Do you think its impossible to trust someone yet still desire that they know and follow your rules for your children? It's rediculous to assume that setting any rules means you don't trust the person. It's not like they are borrowing a car, it's a child for goodness sakes.


Thanks everyone for the input. Unsubing now.
post #69 of 71
The point for me is that I wouldn't leave my children with someone who won't respect them and/ or me. My kids love my father, fi, but when they visit with him, I'm there. Not asking someone to babysit doesn't mean you can't love and have a relationship with them. My dad is a wonderful person, just not someone capable of safely caring for my kids.

Your mother doesn't respect your wishes, can't make choices that you feel good about. Don't ask her to babysit. I fail to seel to see where there is another option.

A bunch of us can say 'you're right and your mother is wrong' again and again, but that just leads to the questioning of why you then want her to babysit in the first place?

It's obvious you have issues with your mother...a lot us do. You can't change your mother, but you can change your reactions towards your mother. Getting angry with my honesty doesnt change that relationship, yk?
post #70 of 71
UUMom, I agree with you when you say "don't leave your kids with someone you don't trust." It's not that I don't let my mom know about certain things - like what time I'd like them to be in bed by, or if there are any foods that are bothering them and so not to give them to eat, but it's just that I have no rules or restrictions or anything that I would write down on a piece of paper. If there was anything, I'd tell her.
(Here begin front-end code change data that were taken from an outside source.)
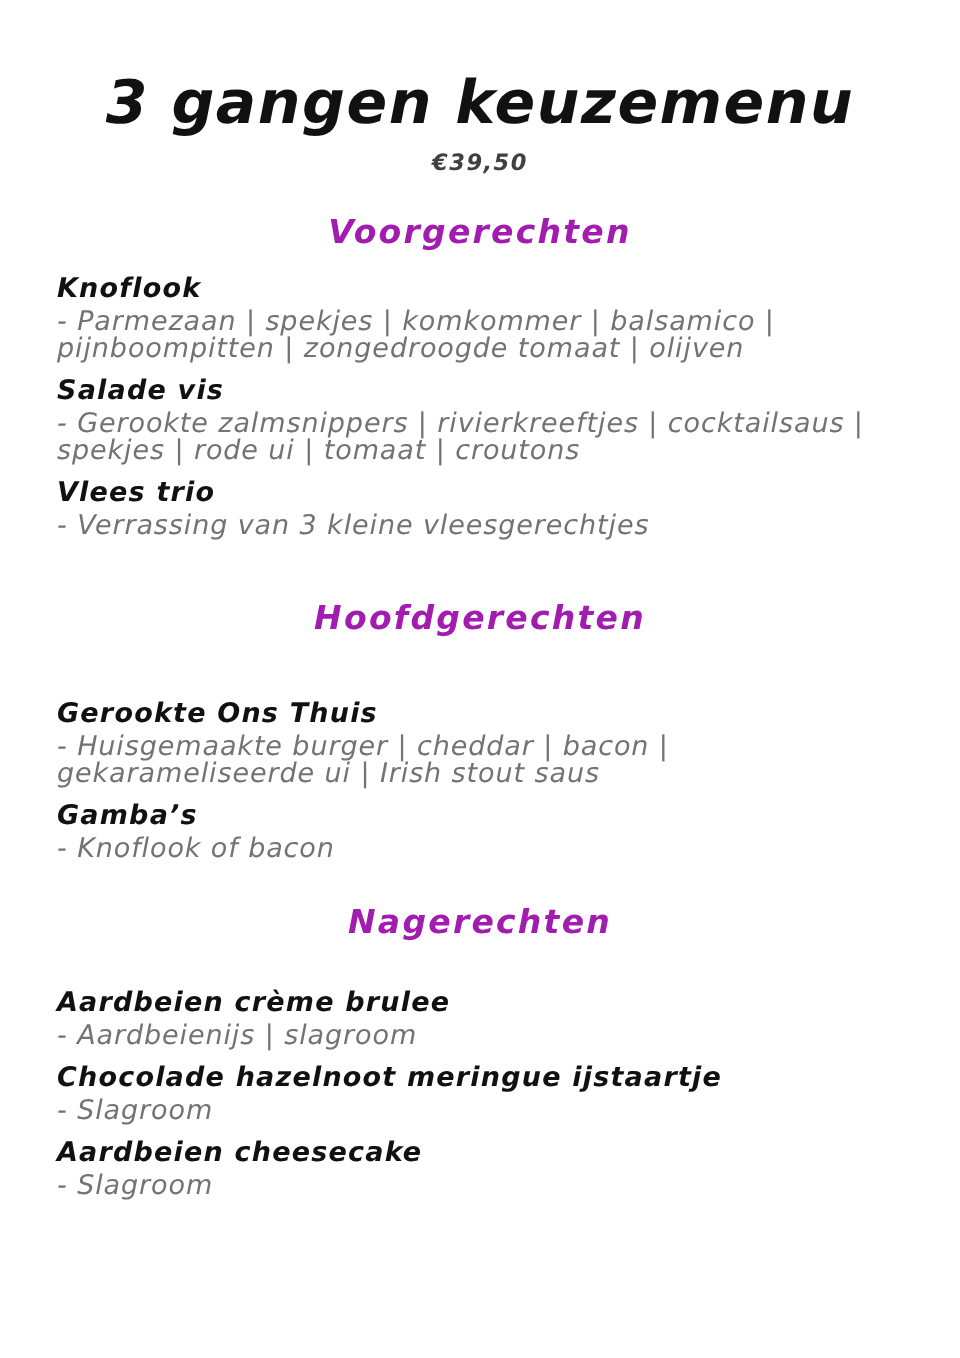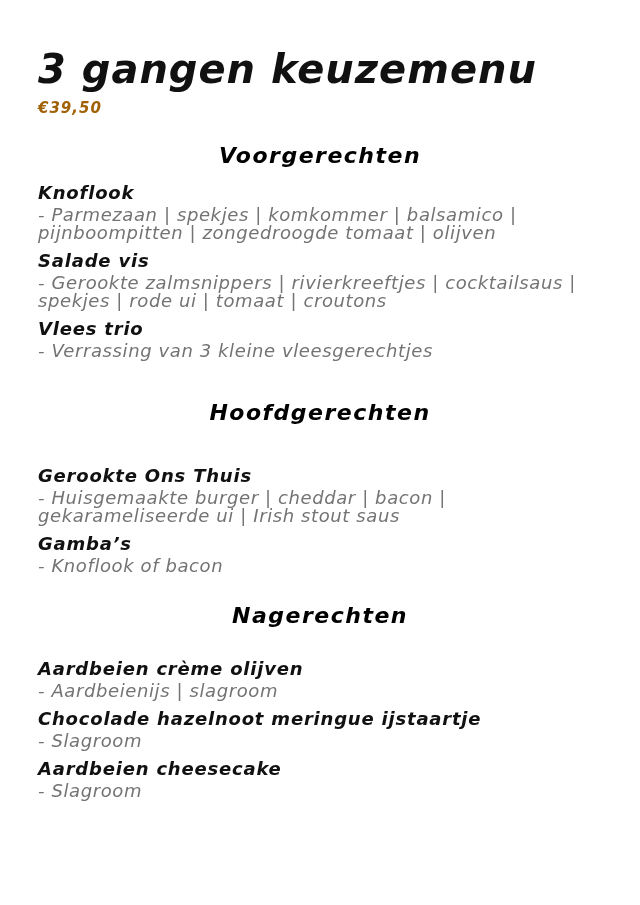"3 gangen keuzemenu" .menu-title { text-align: left -> center }
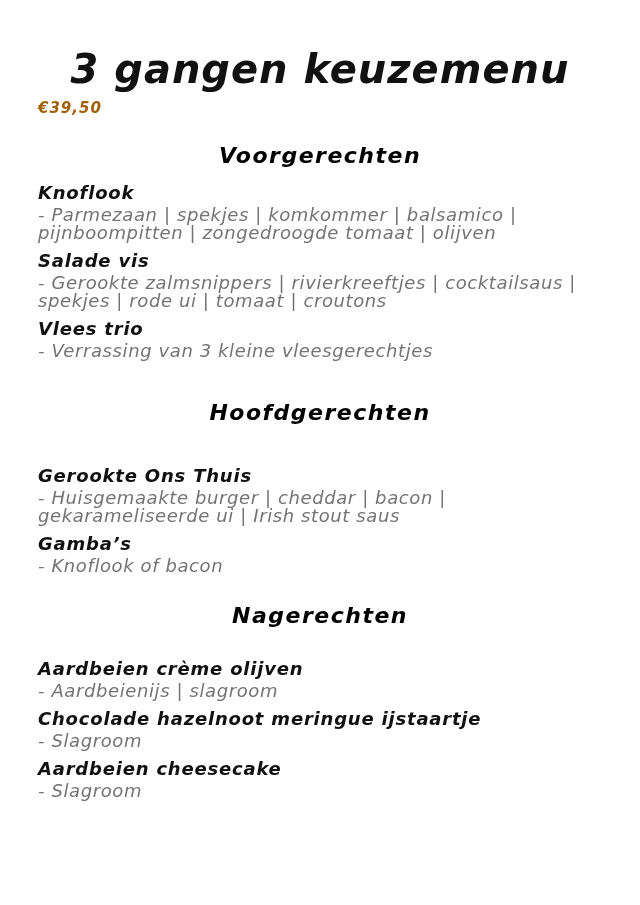"€39,50" .menu-price { color: #a16207 -> #404040; text-align: left -> center }
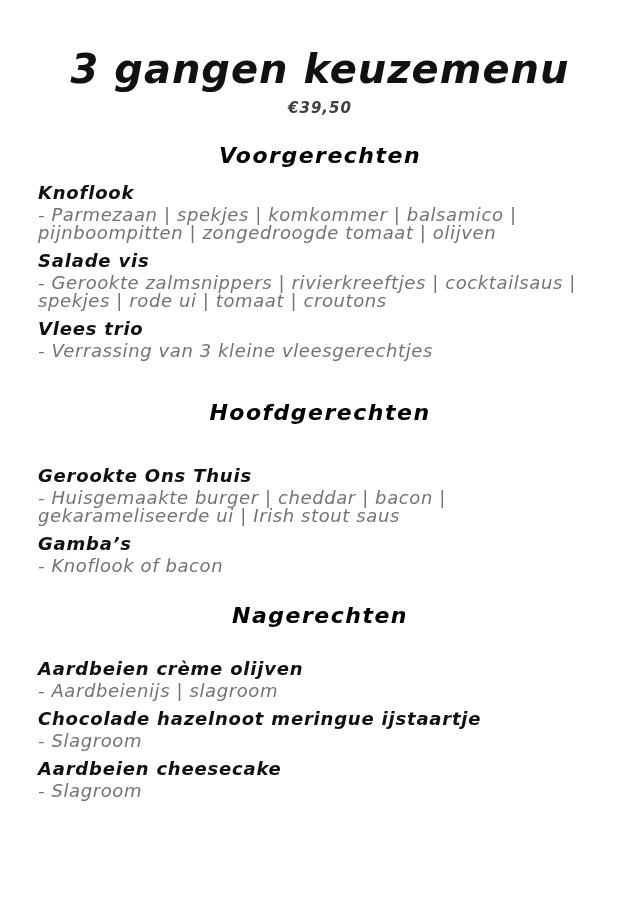"Voorgerechten" .menu-section .section-heading { color: #000000 -> #a21caf }
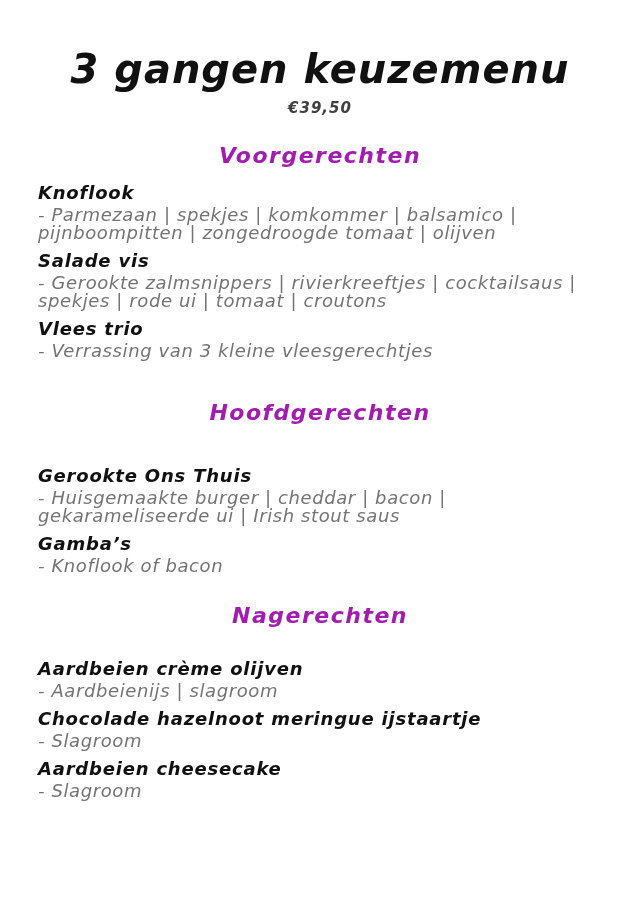"Aardbeien crème olijven" div.item-name { text: olijven -> brulee }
My mom doesn't let my kids watch tv, eat junk food, cry it out, etc...I ALREADY know what she is like, so there is no need. If I didn't trust her, I wouldn't leave my kids with her. Period.

For a babysitter, yes, I would have written rules, and a cell phone number...just not for my mom, or my two sisters.
post #71 of 71
Right-- relatives are a hot and personal issue. They push all our buttons. If we use non family sitters, we wouldn't put up with much. And who would hire a babysitter who wouldn't use a carseat?? OTOH, we'd not yell at our paid babysitters as we might our mothers. We'd simply fire their butts.